Adenoviral infections occur throughout the year in all age groups. Although approximately half are subclinical infections, they account for 5–10% of pediatric respiratory diseases, and may also cause acute gastroenteritis and conjunctivitis. There have also been recent cases of fatal infections, including hepatitis, pneumonia, and meningitis, in immunocompromised individuals, such as organ transplant recipients and patients with acquired immune deficiency syndrome. With regards to the relationship between adenovirus and pericarditis, Ivanova et al. reported that among 235 patients with myocarditis or pericarditis, 63 were negative for Coxsackie type B virus immunoglobulin M (IgM) antibodies, and in the above-mentioned 63 patients, six were positive for adenovirus IgM antibodies, including four patients with pericarditis [12]. Prodromal symptoms such as upper respiratory and gastrointestinal symptoms and general malaise are often present before the onset of pericarditis. Since the patient had pericardial effusion with inflammatory response and was preceded by enteritis, viral pericarditis was suspected. Viral tests were performed for Coxsackie virus and other viruses that cause pericarditis, as well as adenovirus, which causes enteritis, and a diagnosis of adenovirus-induced pericarditis was made based on elevated adenovirus antibodies.

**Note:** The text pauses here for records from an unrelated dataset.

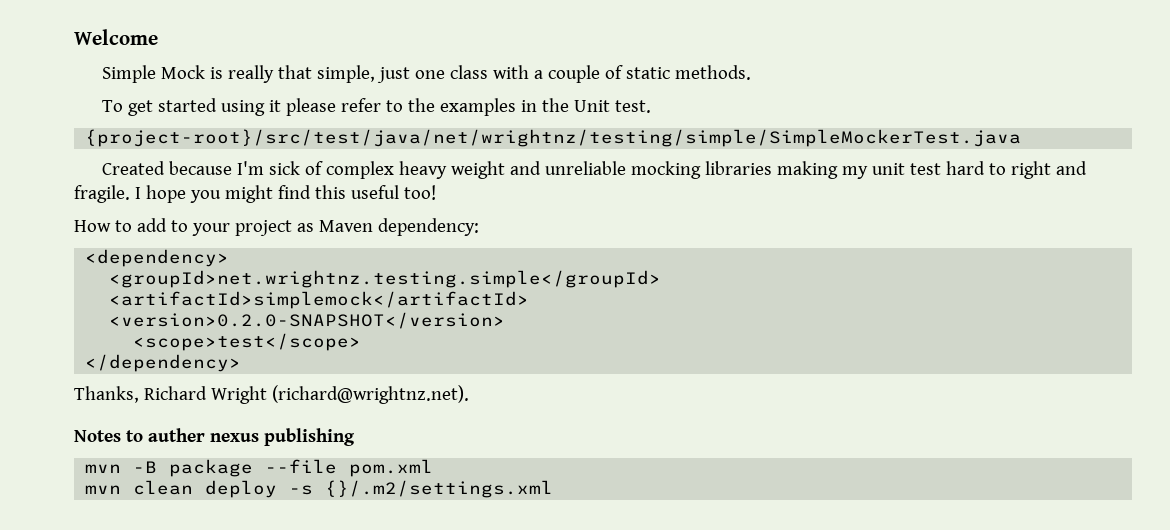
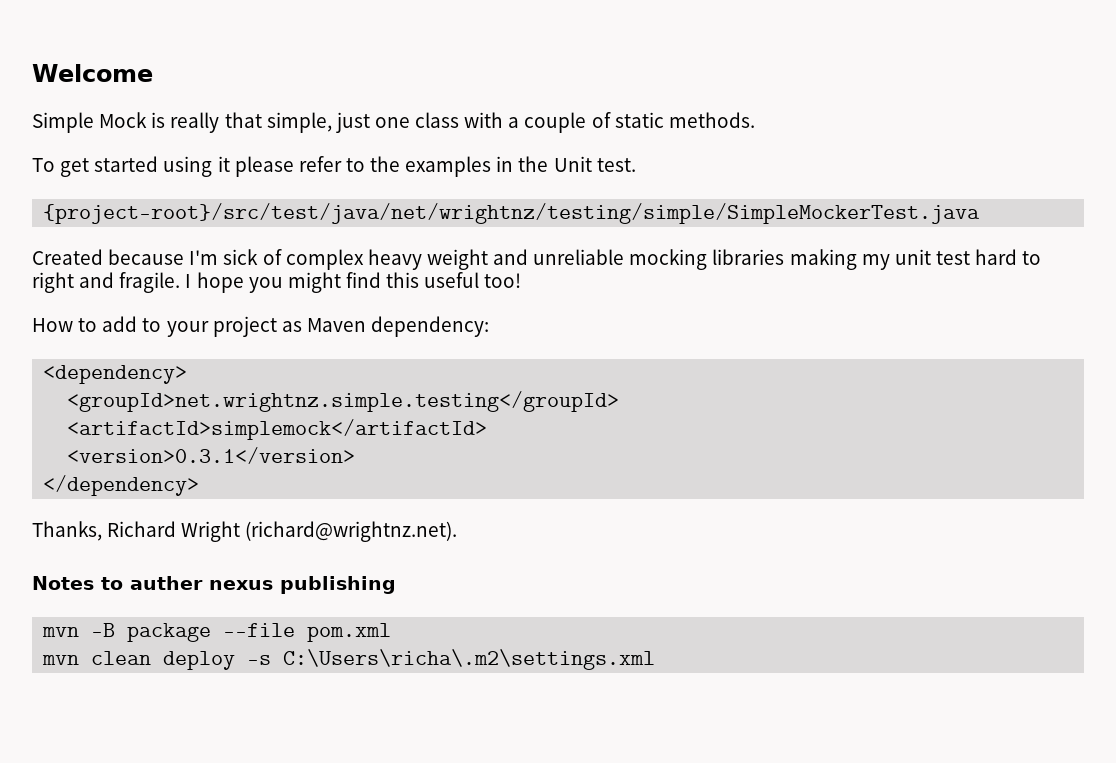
[109,270,662,288] <groupId>net.wrightnz.testing.simple</groupId> -> [67,391,620,412] <groupId>net.wrightnz.simple.testing</groupId>
[109,312,506,329] [133,333,362,351] <version>0.2.0-SNAPSHOT</version> // <scope>test</scope> -> [67,447,356,464] <version>0.3.1</version>
[325,480,554,498] {}/.m2/settings.xml -> [283,649,656,670] C:\Users\richa\.m2\settings.xml

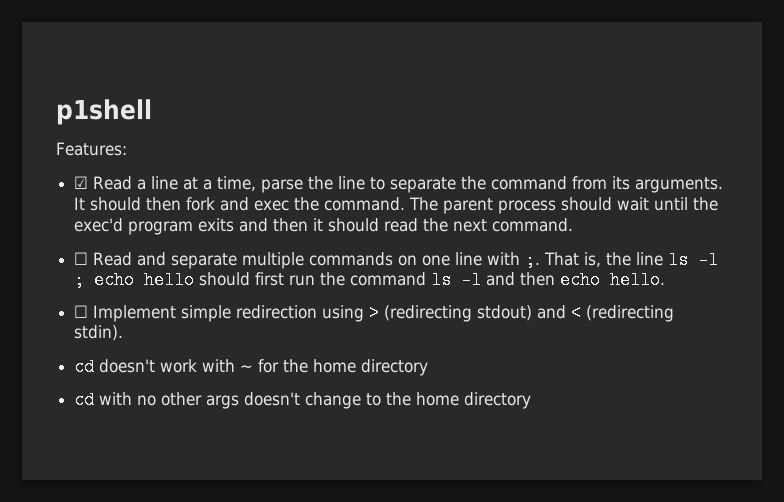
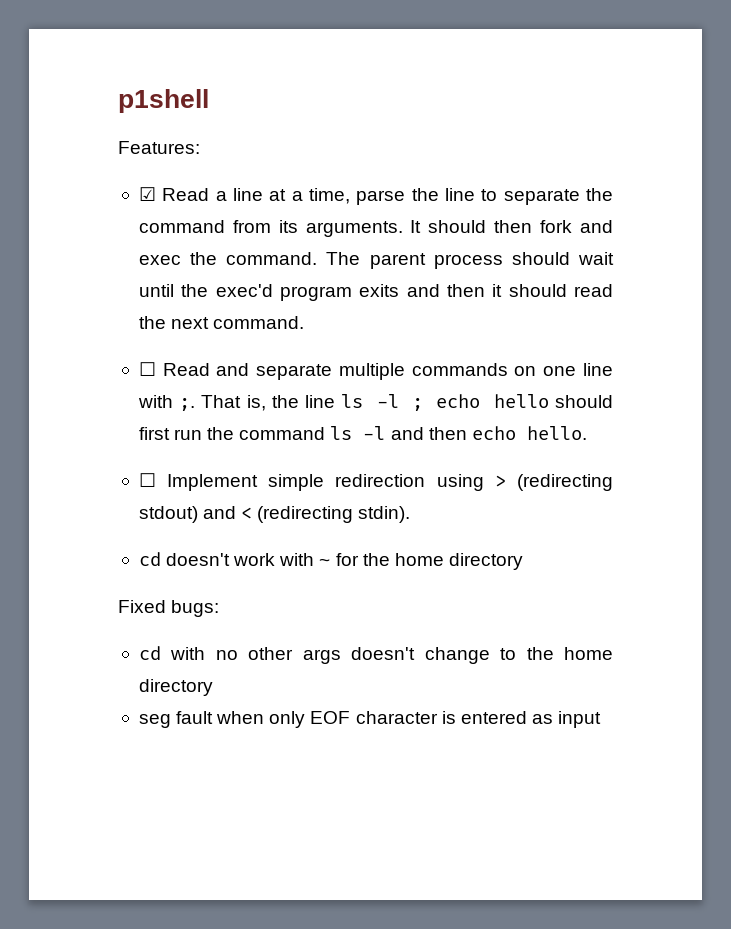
(429, 367) none -> [118,600,220,617] // Fixed bugs:
(532, 400) none -> [138,711,602,728] // seg fault when only EOF character is entered as input

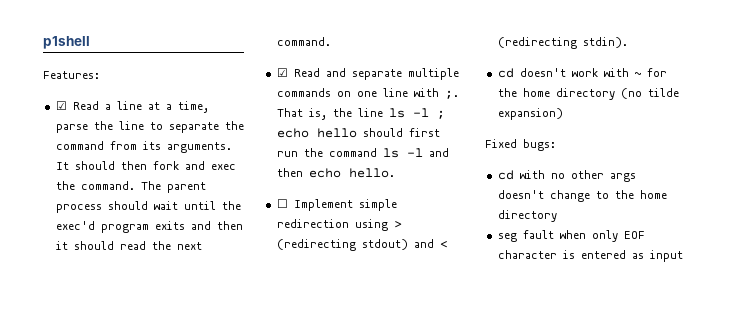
[138,362,156,376] ☐ -> [276,68,288,77] ☑
(523, 561) none -> [620,88,679,99] [497,108,563,120] (no tilde expansion)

There have been few reports on viral pericarditis in patients receiving dialysis [13, 14] (Table 3). However, all reported cases have been in patients undergoing hemodialysis. The causative viruses in those reports were influenza type A and Coxsackie type B viruses. There have been no previously reported cases of adenoviral infection leading to pericarditis in patients receiving dialysis. The main treatment was continuation of hemodialysis and pericardial pericardiectomy, but some patients improved after hemodialysis was changed to PD [13]. There have been no reports of pericarditis and pericardial effusion caused by adenovirus in patients receiving PD. Hence, this is an extremely valuable case report, although it has some limitations, including the fact that we were unable to perform pericardiocentesis to test the pericardial fluid.

Table 3 Comparison of present case with previously reported viral pericarditis in patients on dialysis

We treated a patient receiving PD who had pericardial effusion caused by adenoviral pericarditis. In addition to testing for the usual causes, uremic and dialysis-associated pericarditis must always be excluded in patients receiving dialysis. Furthermore, in patients receiving PD, pericarditis due to viral infections should be kept in mind.